What you need to do
The required answer is each line in the entries below where "margin" occurs.

= Beginning of Section =

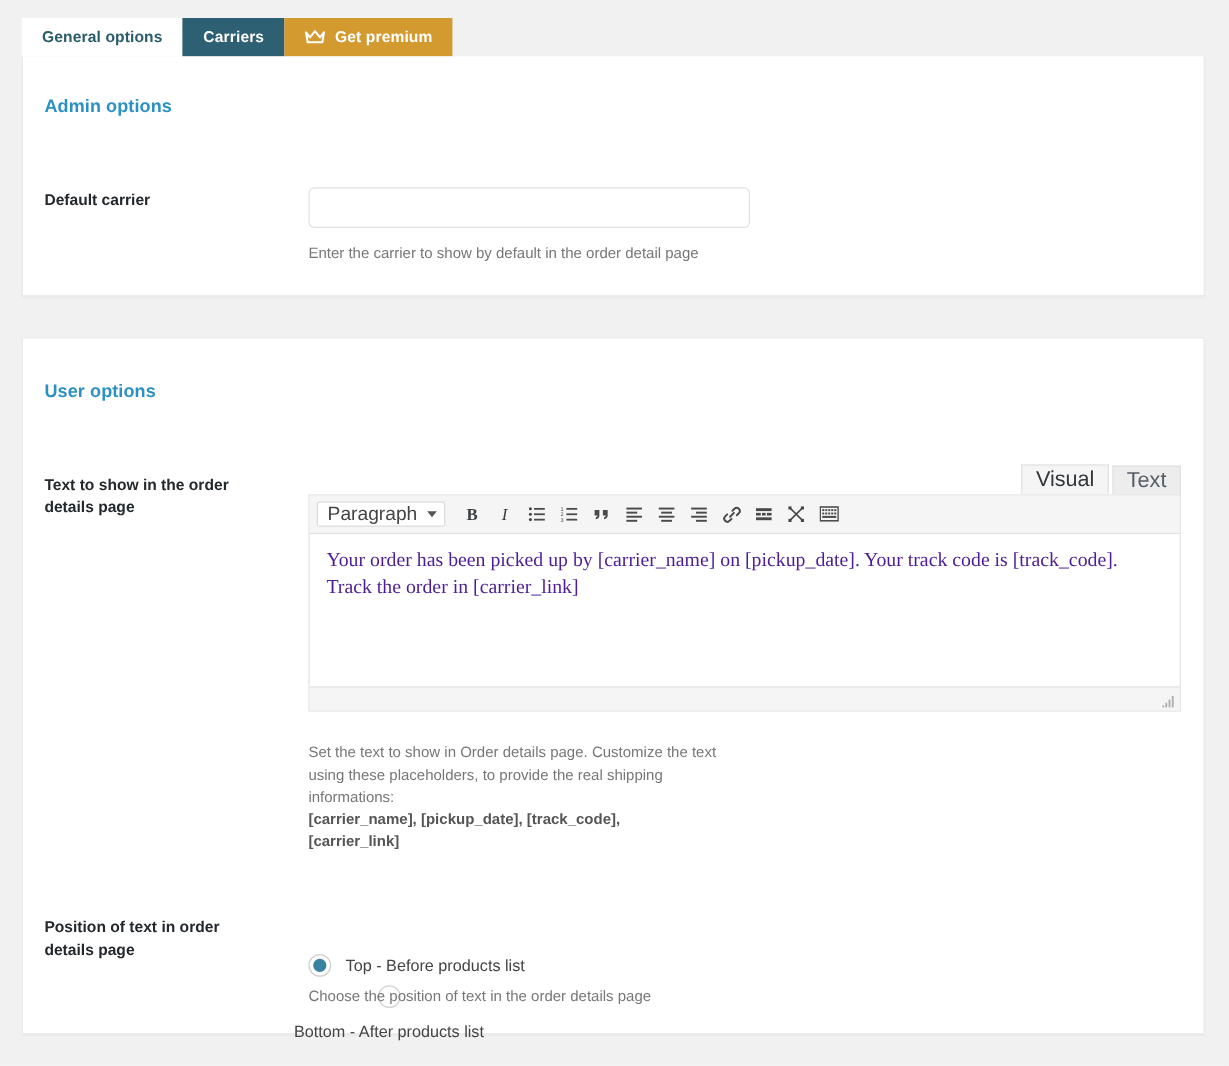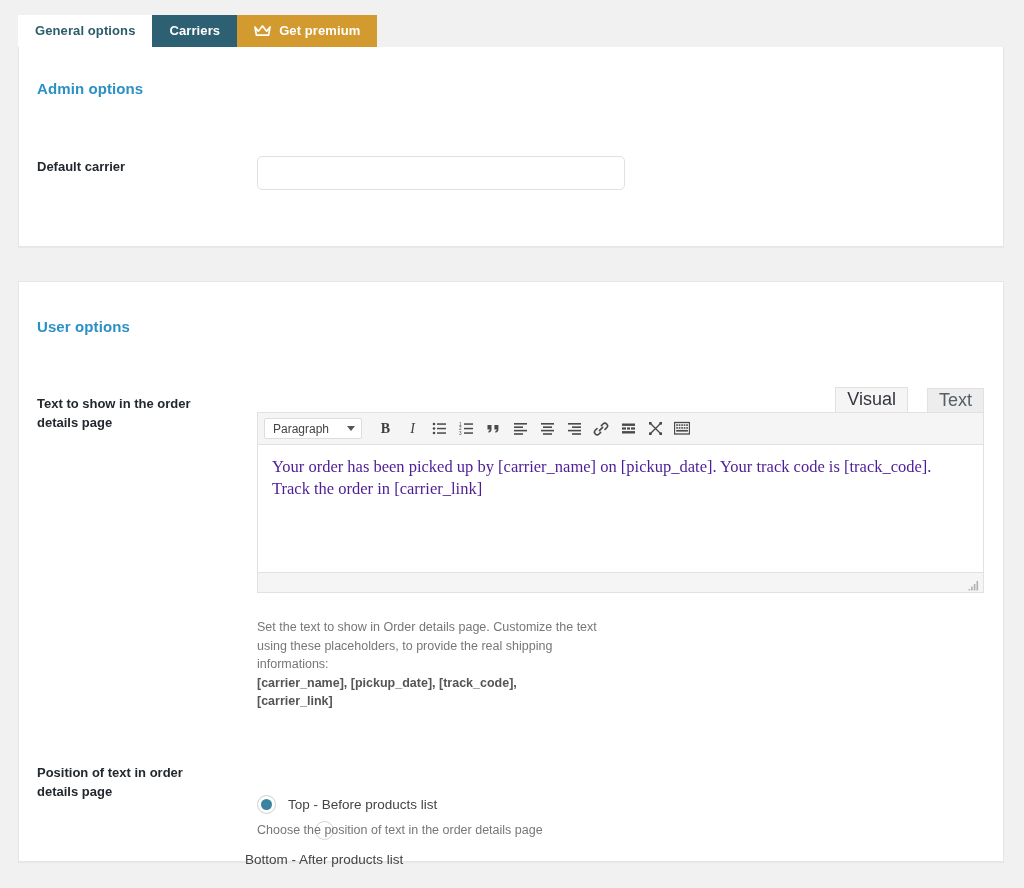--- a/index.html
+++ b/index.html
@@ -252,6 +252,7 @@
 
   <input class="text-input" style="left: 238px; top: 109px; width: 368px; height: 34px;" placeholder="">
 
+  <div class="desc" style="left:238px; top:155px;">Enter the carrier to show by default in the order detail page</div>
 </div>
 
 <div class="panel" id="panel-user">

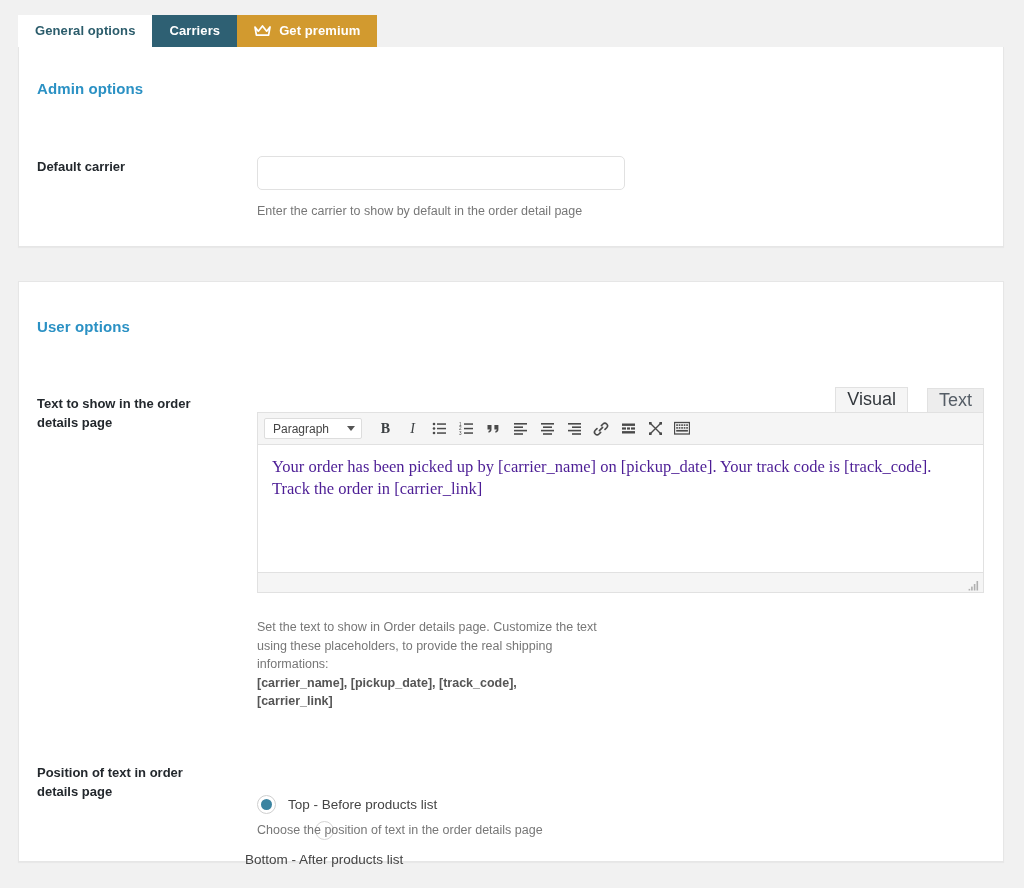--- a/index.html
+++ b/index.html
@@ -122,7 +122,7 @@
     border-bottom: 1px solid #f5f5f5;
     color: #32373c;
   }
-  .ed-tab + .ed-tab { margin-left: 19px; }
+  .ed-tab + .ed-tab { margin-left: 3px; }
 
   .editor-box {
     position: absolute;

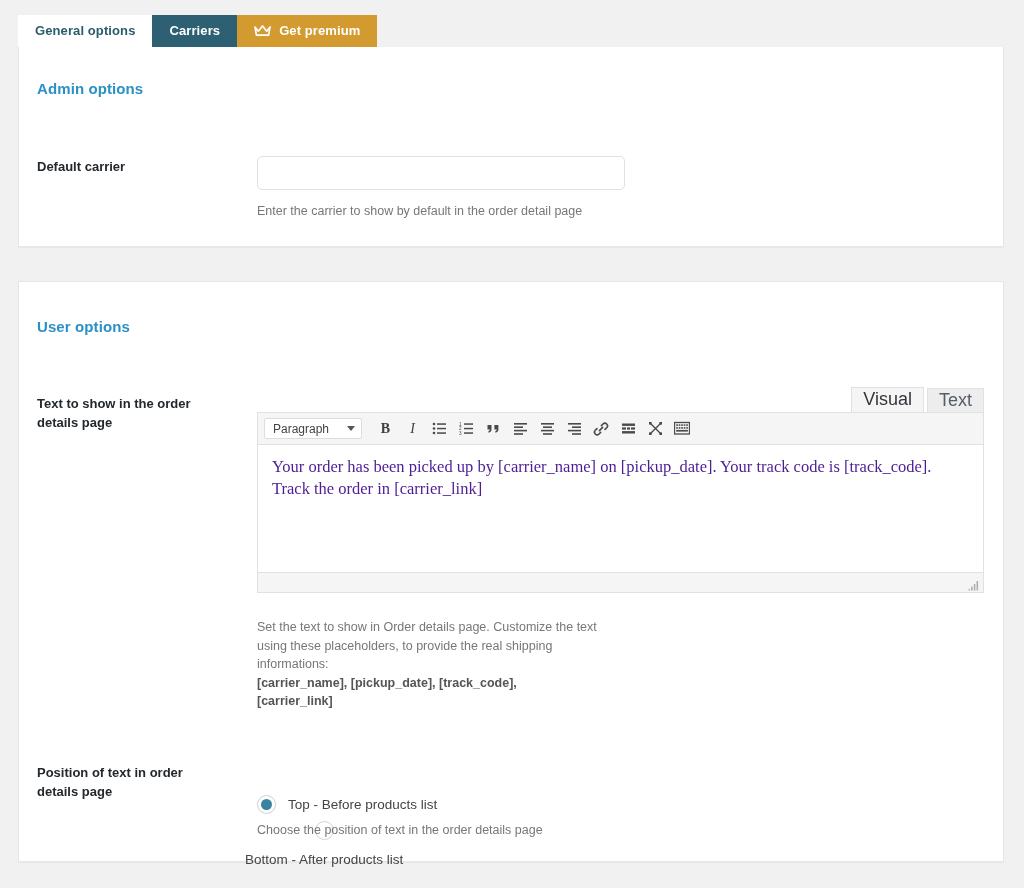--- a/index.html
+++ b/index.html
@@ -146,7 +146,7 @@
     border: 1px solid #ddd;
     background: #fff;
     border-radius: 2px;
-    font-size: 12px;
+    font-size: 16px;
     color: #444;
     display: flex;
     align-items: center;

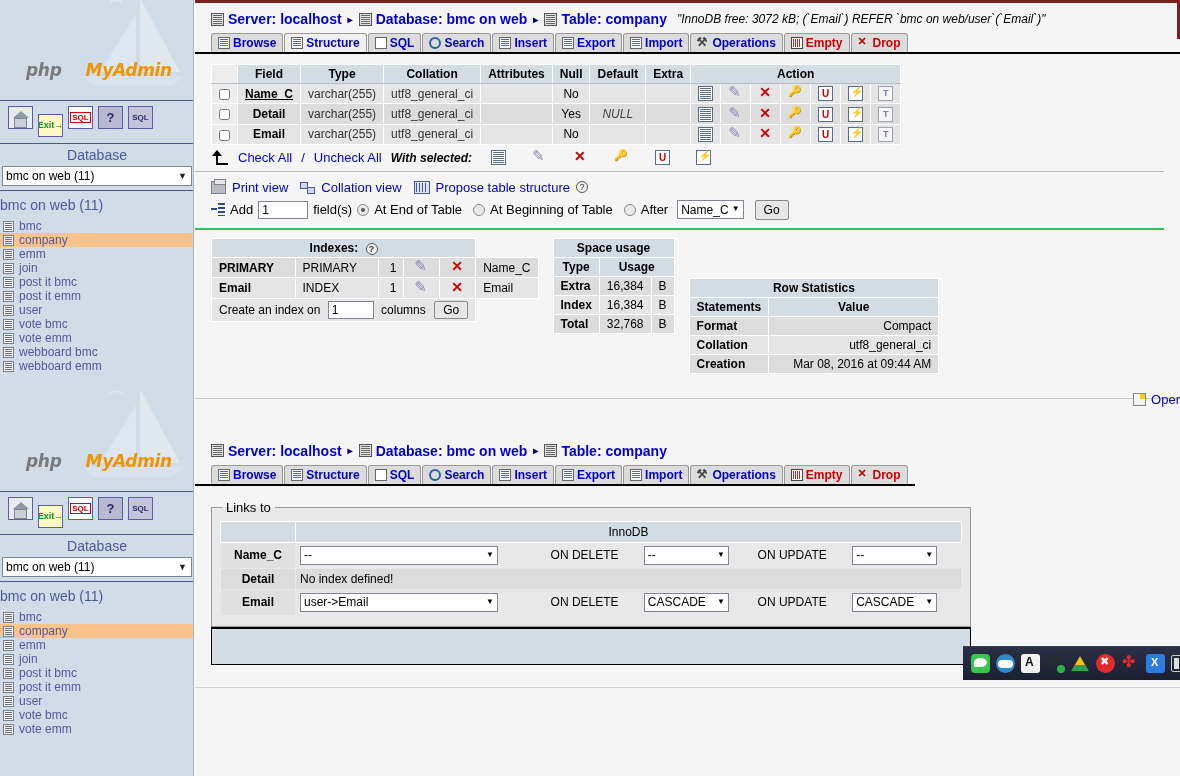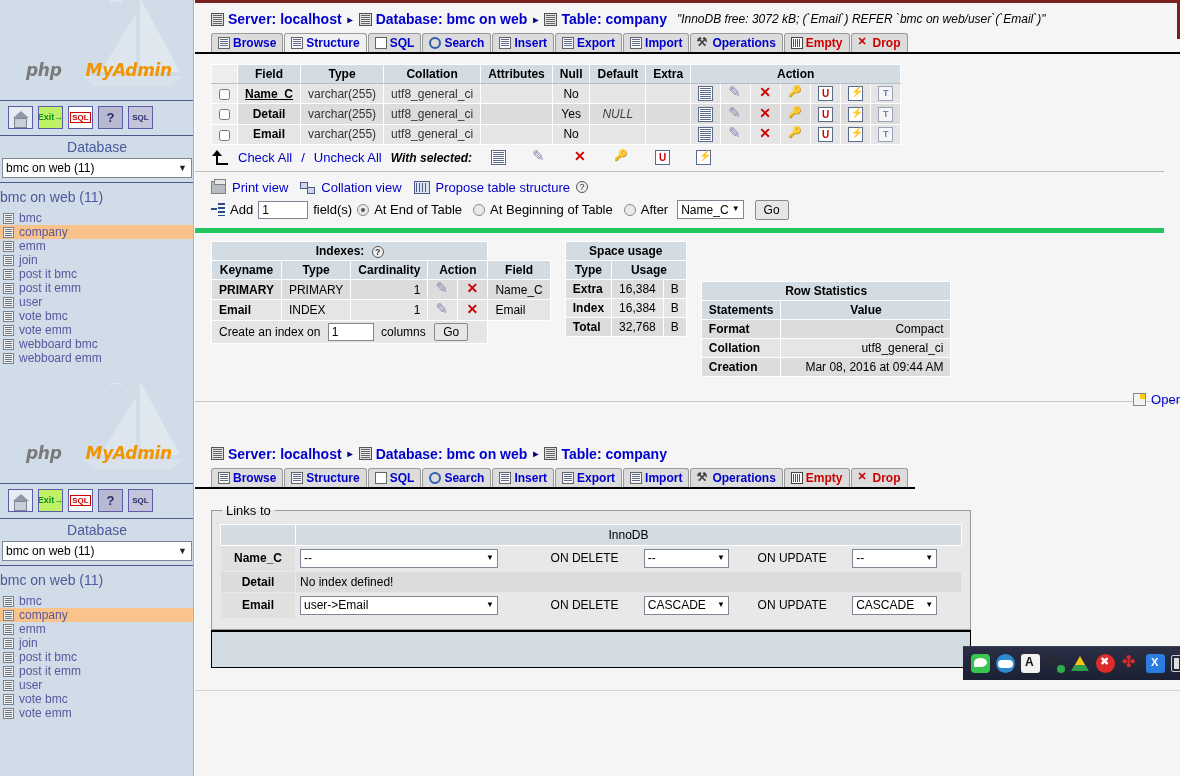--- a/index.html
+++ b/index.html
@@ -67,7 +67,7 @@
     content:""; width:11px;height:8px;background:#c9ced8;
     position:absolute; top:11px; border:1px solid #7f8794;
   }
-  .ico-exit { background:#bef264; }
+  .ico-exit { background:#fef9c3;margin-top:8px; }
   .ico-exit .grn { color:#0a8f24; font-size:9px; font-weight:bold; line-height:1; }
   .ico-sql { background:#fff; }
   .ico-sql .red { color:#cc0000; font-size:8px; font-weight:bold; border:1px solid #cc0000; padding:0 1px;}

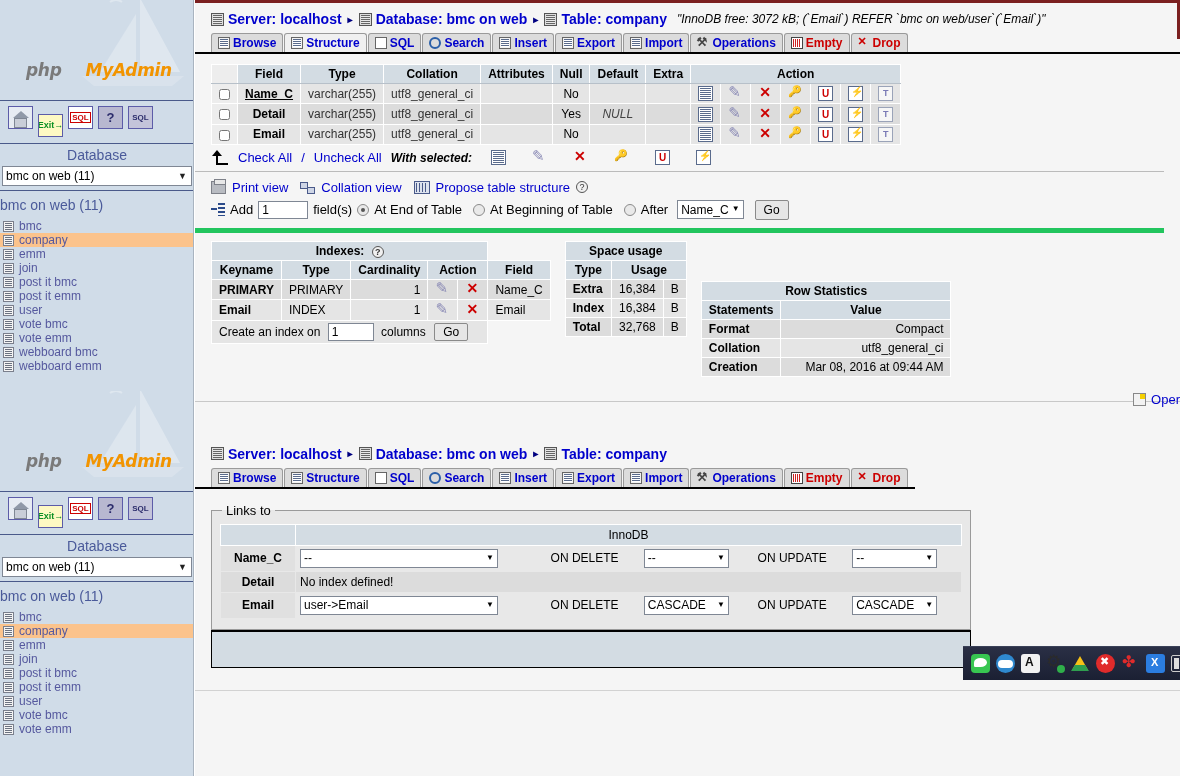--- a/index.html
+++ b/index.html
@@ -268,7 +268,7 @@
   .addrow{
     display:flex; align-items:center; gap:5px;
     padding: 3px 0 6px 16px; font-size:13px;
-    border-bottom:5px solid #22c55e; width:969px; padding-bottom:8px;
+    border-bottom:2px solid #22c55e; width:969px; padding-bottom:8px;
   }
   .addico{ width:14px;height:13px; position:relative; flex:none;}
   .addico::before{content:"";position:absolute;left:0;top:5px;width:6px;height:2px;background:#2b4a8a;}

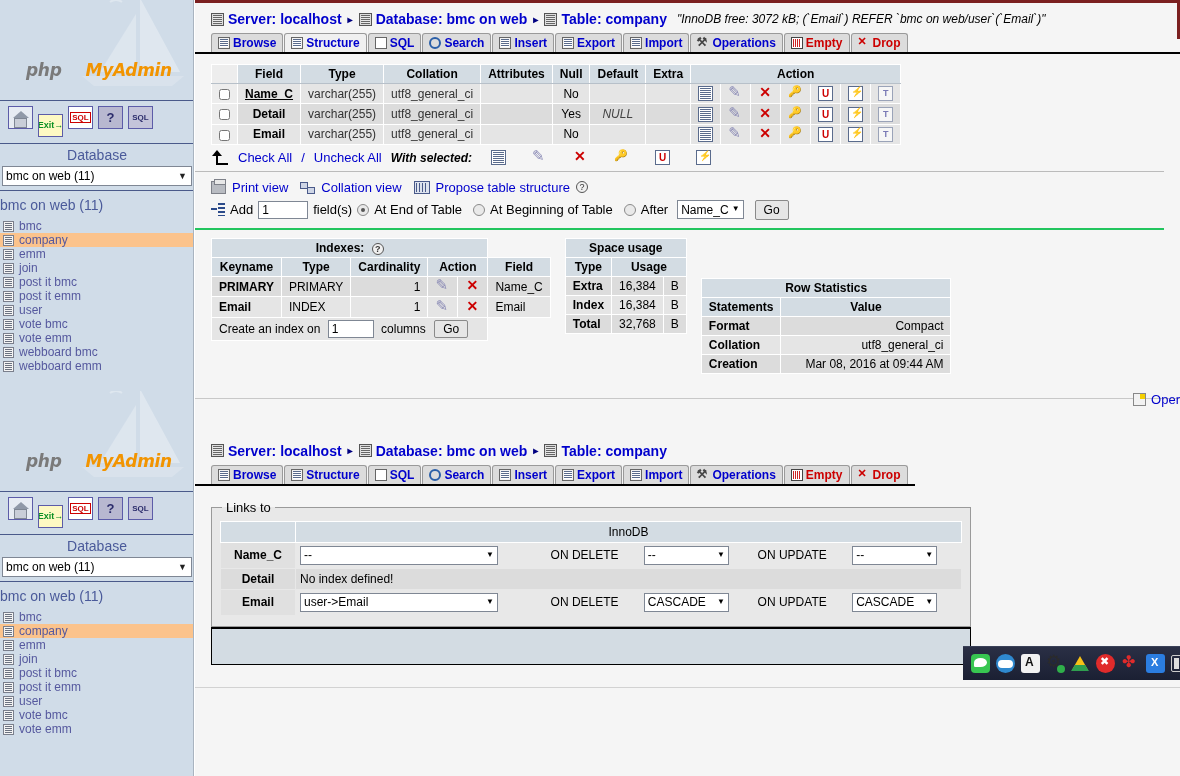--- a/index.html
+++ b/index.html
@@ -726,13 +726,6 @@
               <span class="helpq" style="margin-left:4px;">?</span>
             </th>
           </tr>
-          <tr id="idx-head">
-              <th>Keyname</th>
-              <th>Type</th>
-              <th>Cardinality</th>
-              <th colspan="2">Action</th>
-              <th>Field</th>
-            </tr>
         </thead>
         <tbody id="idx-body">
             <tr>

= End of Section =

Exercise solution
-  .ed-tab + .ed-tab { margin-left: 19px; }
+  .ed-tab + .ed-tab { margin-left: 3px; }
+  .ico-exit { background:#fef9c3;margin-top:8px; }
               <span class="helpq" style="margin-left:4px;">?</span>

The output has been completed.